Determine the number of lines in the listing that include the string "none"; the reply consists of that number only.

Data for this task:
* * *

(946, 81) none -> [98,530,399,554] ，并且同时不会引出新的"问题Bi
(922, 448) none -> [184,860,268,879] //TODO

* * *

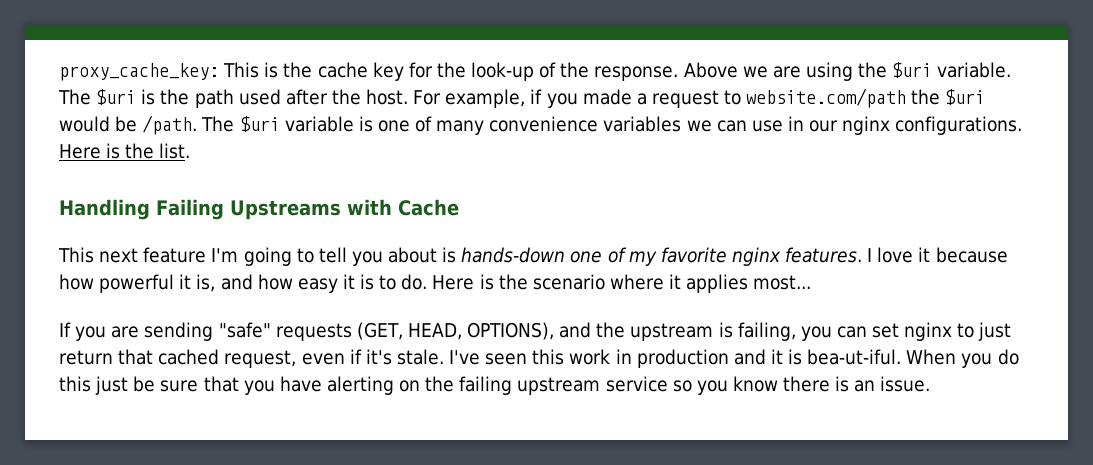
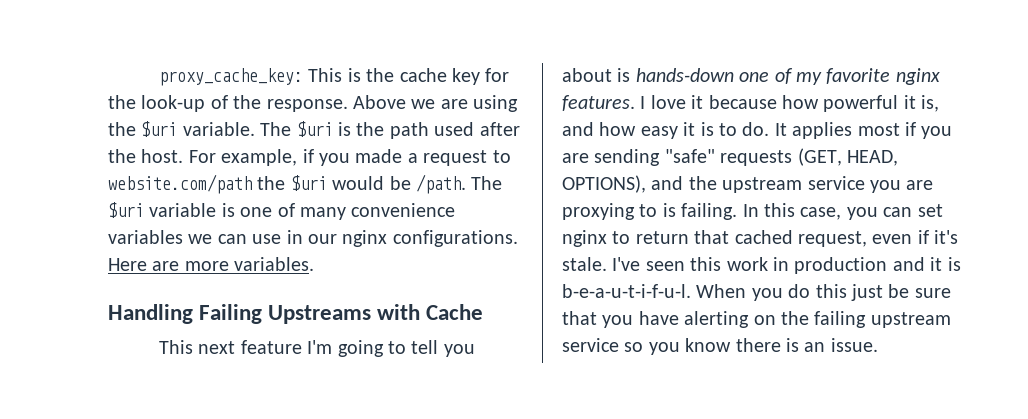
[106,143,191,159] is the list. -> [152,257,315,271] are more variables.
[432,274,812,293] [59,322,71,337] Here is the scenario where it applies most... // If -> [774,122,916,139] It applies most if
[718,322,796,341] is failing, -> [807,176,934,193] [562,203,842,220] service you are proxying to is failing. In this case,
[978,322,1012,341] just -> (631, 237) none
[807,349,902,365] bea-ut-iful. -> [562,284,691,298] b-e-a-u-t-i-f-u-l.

* * *

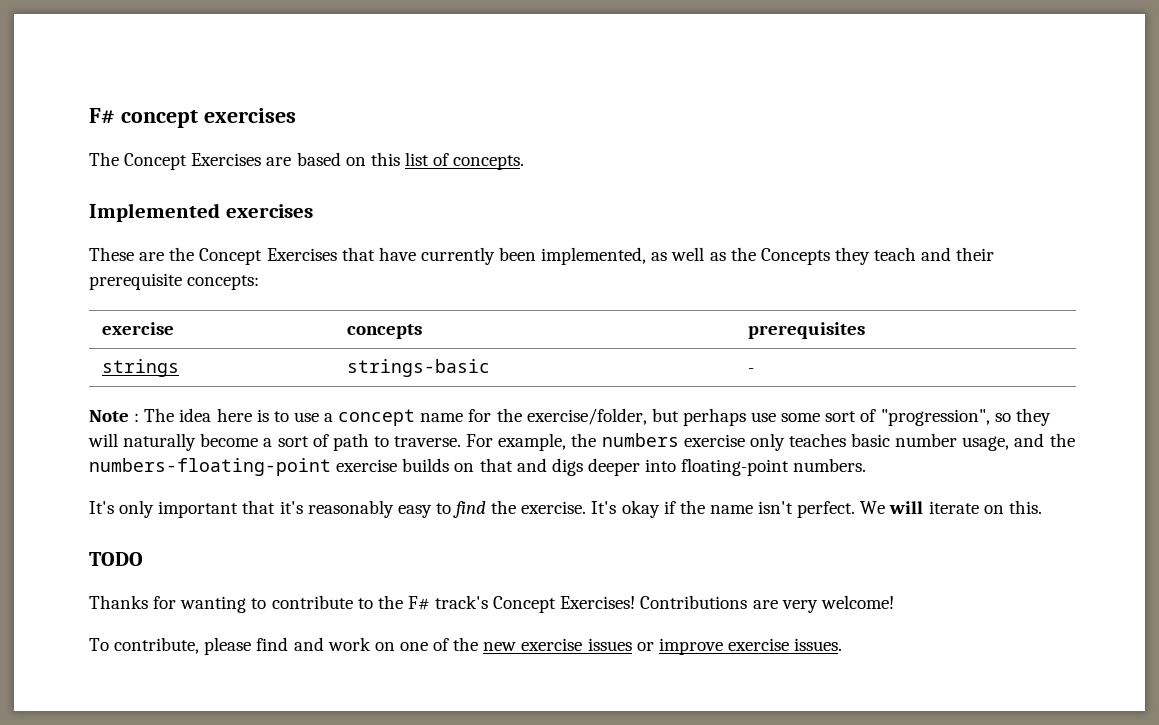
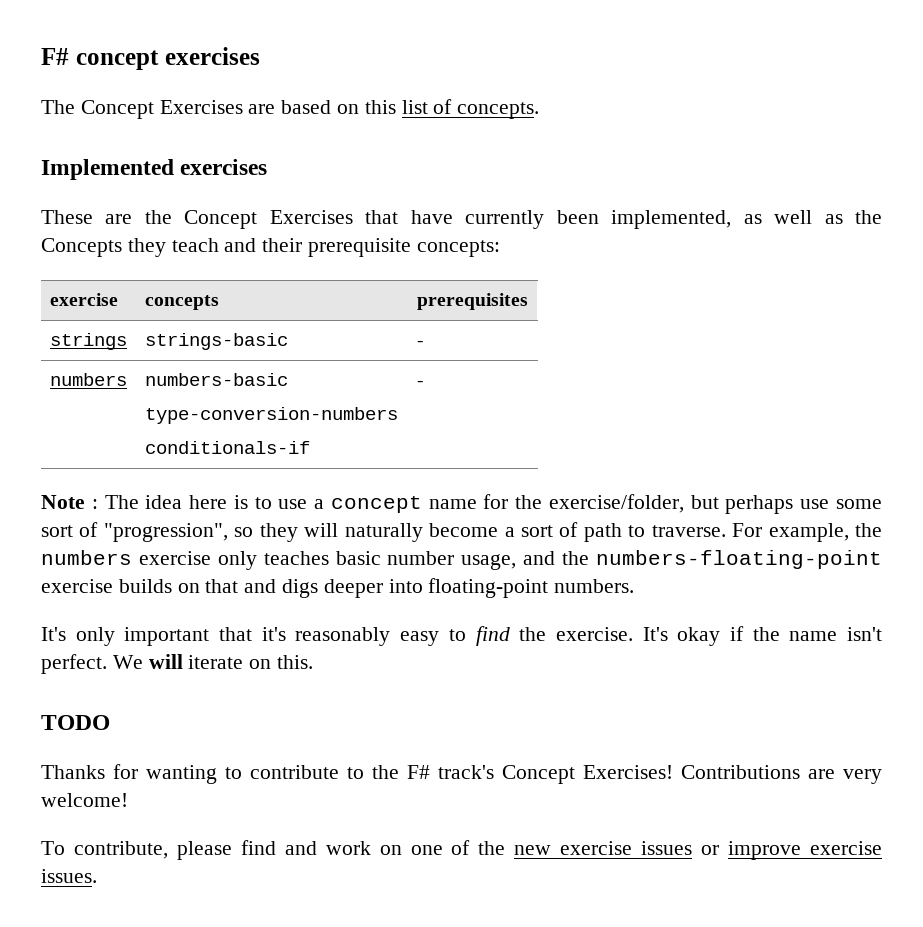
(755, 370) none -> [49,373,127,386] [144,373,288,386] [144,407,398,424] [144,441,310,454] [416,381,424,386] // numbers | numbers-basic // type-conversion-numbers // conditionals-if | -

* * *

Output for this task:
4